■ **Source data**

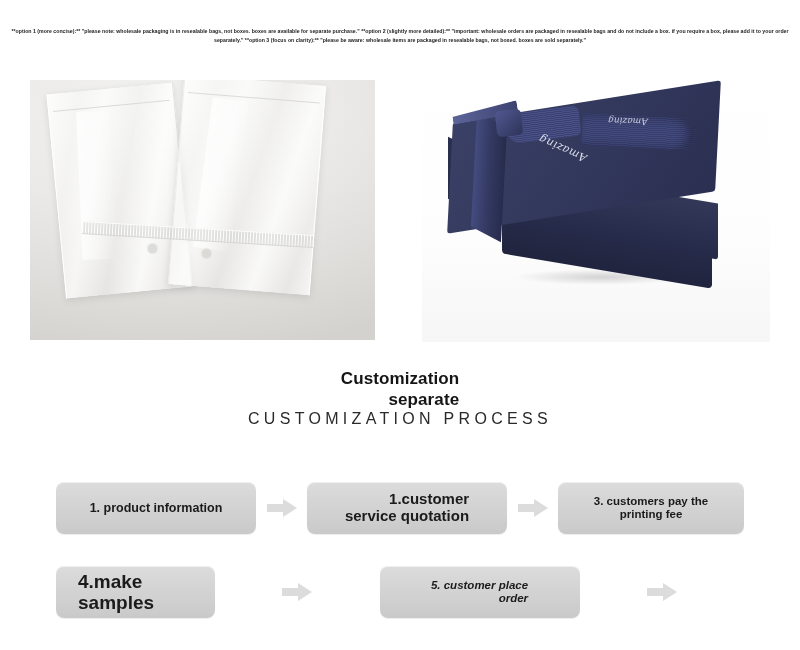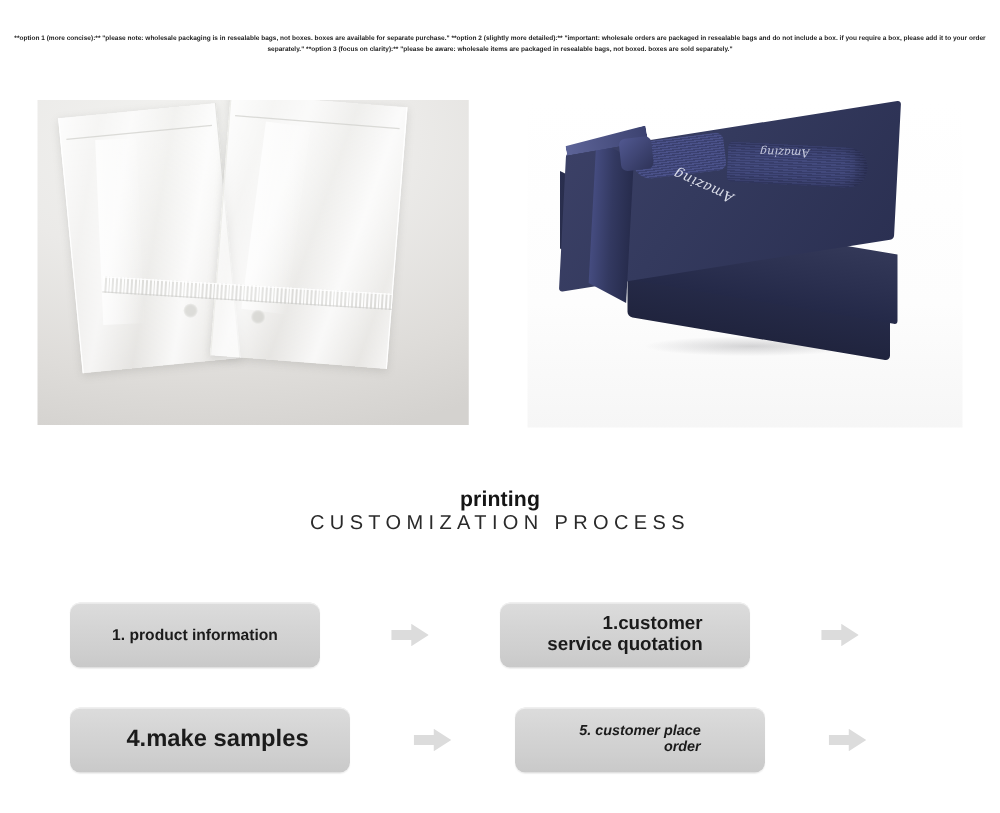--- a/index.html
+++ b/index.html
@@ -340,21 +340,21 @@
   
   #step-1 { width: 200px; }
   #step-1 .step-text { font-size: 12.5px; }
 
   #step-2 { width: 200px; }
   #step-2 .step-text { font-size: 15px; text-align: right; }
 
   #step-3 { width: 186px; }
   #step-3 .step-text { font-size: 11.5px; text-align: center; }
 
-  #step-4 { width: 224px; }
+  #step-4 { width: 159px; }
   #step-4 .step-text { font-size: 19px; text-align: left; padding-left: 12px; }
 
   #step-5 { width: 200px; font-style: italic; }
   #step-5 .step-text { font-size: 11.5px; text-align: right; }
 
   #step-6 { width: 186px; }
   #step-6 .step-text { font-size: 16.5px; text-align: center; }
 
   .arrow {
     flex: 1 1 auto;
@@ -393,22 +393,22 @@
     <div class="ribbon" id="ribbon-tail"></div>
     <div id="ribbon-knot"></div>
     <div id="ribbon-script">Amazing</div>
     <div id="ribbon-script-2">Amazing</div>
   </div>
 
 </div>
 
 <div id="heading-block">
   <div id="title-cn">
-    <br>
-    <span>printing</span>
+    <span>Customization</span><br>
+    <span>separate</span>
   </div>
   <div id="title-en">CUSTOMIZATION PROCESS</div>
 </div>
 
 <div id="flow">
 
   <div class="flow-row" id="flow-row-1">
     <div class="step" id="step-1">
       <span class="step-text">1. product information</span>
     </div>
@@ -419,20 +419,24 @@
     </div>
     <div class="step" id="step-2">
       <span class="step-text">1.customer
 service quotation</span>
     </div>
     <div class="arrow">
       <svg width="30" height="18" viewBox="0 0 30 18" aria-hidden="true">
         <path d="M0 5 H16 V0 L30 9 L16 18 V13 H0 Z" fill="#dcdcdc"></path>
       </svg>
     </div>
+    <div class="step" id="step-3">
+      <span class="step-text">3. customers pay the
+printing fee</span>
+    </div>
   </div>
 
   <div class="flow-row" id="flow-row-2">
     <div class="step" id="step-4">
       <span class="step-text">4.make samples</span>
     </div>
     <div class="arrow">
       <svg width="30" height="18" viewBox="0 0 30 18" aria-hidden="true">
         <path d="M0 5 H16 V0 L30 9 L16 18 V13 H0 Z" fill="#dcdcdc"></path>
       </svg>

■ **Exercise requirements**
Return the data word for word without its pictures.

■ **Completed task**
--- a/index.html
+++ b/index.html
@@ -340,21 +340,21 @@
   
   #step-1 { width: 200px; }
   #step-1 .step-text { font-size: 12.5px; }
 
   #step-2 { width: 200px; }
   #step-2 .step-text { font-size: 15px; text-align: right; }
 
   #step-3 { width: 186px; }
   #step-3 .step-text { font-size: 11.5px; text-align: center; }
 
-  #step-4 { width: 224px; }
+  #step-4 { width: 159px; }
   #step-4 .step-text { font-size: 19px; text-align: left; padding-left: 12px; }
 
   #step-5 { width: 200px; font-style: italic; }
   #step-5 .step-text { font-size: 11.5px; text-align: right; }
 
   #step-6 { width: 186px; }
   #step-6 .step-text { font-size: 16.5px; text-align: center; }
 
   .arrow {
     flex: 1 1 auto;
@@ -393,22 +393,22 @@
     <div class="ribbon" id="ribbon-tail"></div>
     <div id="ribbon-knot"></div>
     <div id="ribbon-script">Amazing</div>
     <div id="ribbon-script-2">Amazing</div>
   </div>
 
 </div>
 
 <div id="heading-block">
   <div id="title-cn">
-    <br>
-    <span>printing</span>
+    <span>Customization</span><br>
+    <span>separate</span>
   </div>
   <div id="title-en">CUSTOMIZATION PROCESS</div>
 </div>
 
 <div id="flow">
 
   <div class="flow-row" id="flow-row-1">
     <div class="step" id="step-1">
       <span class="step-text">1. product information</span>
     </div>
@@ -419,20 +419,24 @@
     </div>
     <div class="step" id="step-2">
       <span class="step-text">1.customer
 service quotation</span>
     </div>
     <div class="arrow">
       <svg width="30" height="18" viewBox="0 0 30 18" aria-hidden="true">
         <path d="M0 5 H16 V0 L30 9 L16 18 V13 H0 Z" fill="#dcdcdc"></path>
       </svg>
     </div>
+    <div class="step" id="step-3">
+      <span class="step-text">3. customers pay the
+printing fee</span>
+    </div>
   </div>
 
   <div class="flow-row" id="flow-row-2">
     <div class="step" id="step-4">
       <span class="step-text">4.make samples</span>
     </div>
     <div class="arrow">
       <svg width="30" height="18" viewBox="0 0 30 18" aria-hidden="true">
         <path d="M0 5 H16 V0 L30 9 L16 18 V13 H0 Z" fill="#dcdcdc"></path>
       </svg>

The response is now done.